### [Data shown]
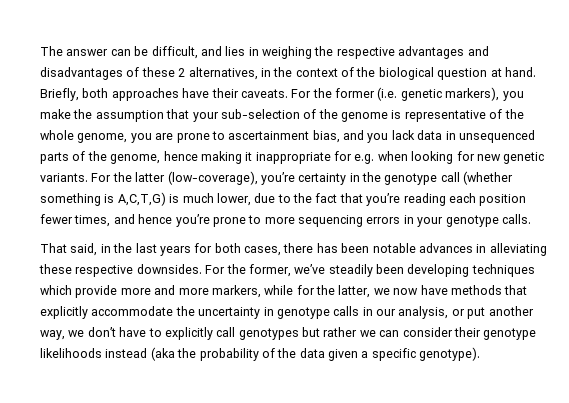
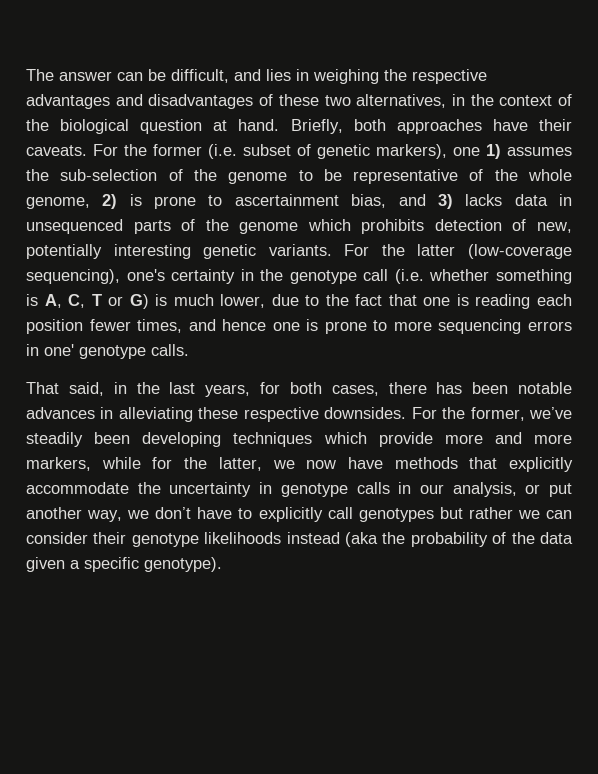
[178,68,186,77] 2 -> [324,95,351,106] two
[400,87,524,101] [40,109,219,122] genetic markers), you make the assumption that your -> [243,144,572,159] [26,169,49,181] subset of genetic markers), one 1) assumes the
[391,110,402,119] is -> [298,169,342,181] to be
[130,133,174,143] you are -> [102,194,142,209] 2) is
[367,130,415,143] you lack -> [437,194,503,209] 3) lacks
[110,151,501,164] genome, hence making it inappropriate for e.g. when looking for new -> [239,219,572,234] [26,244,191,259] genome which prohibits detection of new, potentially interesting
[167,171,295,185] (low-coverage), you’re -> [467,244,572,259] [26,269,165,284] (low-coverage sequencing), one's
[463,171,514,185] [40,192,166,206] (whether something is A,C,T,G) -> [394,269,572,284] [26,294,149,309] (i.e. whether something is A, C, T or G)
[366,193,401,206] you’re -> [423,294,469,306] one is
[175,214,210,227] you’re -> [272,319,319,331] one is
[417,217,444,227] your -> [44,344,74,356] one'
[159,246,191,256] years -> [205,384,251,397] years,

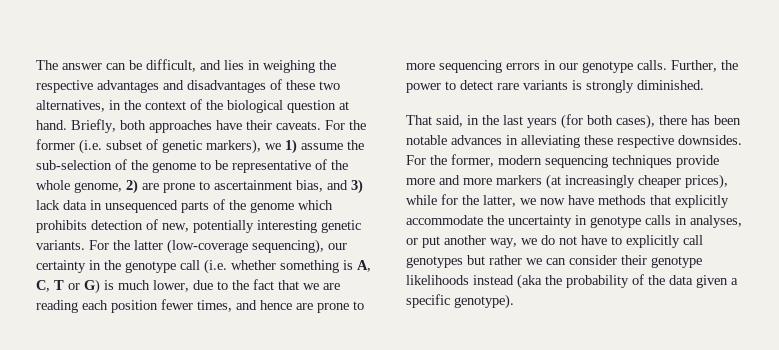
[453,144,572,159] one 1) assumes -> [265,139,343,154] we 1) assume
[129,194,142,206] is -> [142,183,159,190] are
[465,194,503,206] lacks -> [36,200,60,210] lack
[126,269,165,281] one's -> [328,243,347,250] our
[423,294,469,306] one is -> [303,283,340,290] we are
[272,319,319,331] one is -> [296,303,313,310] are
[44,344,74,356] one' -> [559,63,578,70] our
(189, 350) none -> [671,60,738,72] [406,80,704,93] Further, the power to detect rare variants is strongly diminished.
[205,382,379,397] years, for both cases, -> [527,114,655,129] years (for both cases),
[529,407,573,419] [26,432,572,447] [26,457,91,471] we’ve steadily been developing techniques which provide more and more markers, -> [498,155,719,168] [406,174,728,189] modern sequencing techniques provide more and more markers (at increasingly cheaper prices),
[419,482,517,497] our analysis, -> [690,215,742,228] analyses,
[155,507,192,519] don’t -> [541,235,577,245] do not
...
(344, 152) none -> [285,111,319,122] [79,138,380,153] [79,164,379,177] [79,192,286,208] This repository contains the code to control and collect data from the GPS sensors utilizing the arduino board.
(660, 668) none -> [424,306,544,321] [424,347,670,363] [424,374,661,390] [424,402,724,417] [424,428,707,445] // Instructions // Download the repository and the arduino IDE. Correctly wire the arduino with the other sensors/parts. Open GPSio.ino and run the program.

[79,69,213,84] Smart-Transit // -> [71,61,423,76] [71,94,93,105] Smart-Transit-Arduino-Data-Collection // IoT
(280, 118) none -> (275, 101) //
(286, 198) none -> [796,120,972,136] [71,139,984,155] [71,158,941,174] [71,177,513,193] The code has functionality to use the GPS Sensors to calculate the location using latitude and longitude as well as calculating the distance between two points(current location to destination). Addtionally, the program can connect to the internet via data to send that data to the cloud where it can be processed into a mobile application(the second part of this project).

### [What to do]
Would you copy, unchanged, the stretch of the records above that begins at the line containing "(189, 350) none" and ends at the line containing "[155,507,192,519] don’t ->", and only that?

### [Solution to this task]
(189, 350) none -> [671,60,738,72] [406,80,704,93] Further, the power to detect rare variants is strongly diminished.
[205,382,379,397] years, for both cases, -> [527,114,655,129] years (for both cases),
[529,407,573,419] [26,432,572,447] [26,457,91,471] we’ve steadily been developing techniques which provide more and more markers, -> [498,155,719,168] [406,174,728,189] modern sequencing techniques provide more and more markers (at increasingly cheaper prices),
[419,482,517,497] our analysis, -> [690,215,742,228] analyses,
[155,507,192,519] don’t -> [541,235,577,245] do not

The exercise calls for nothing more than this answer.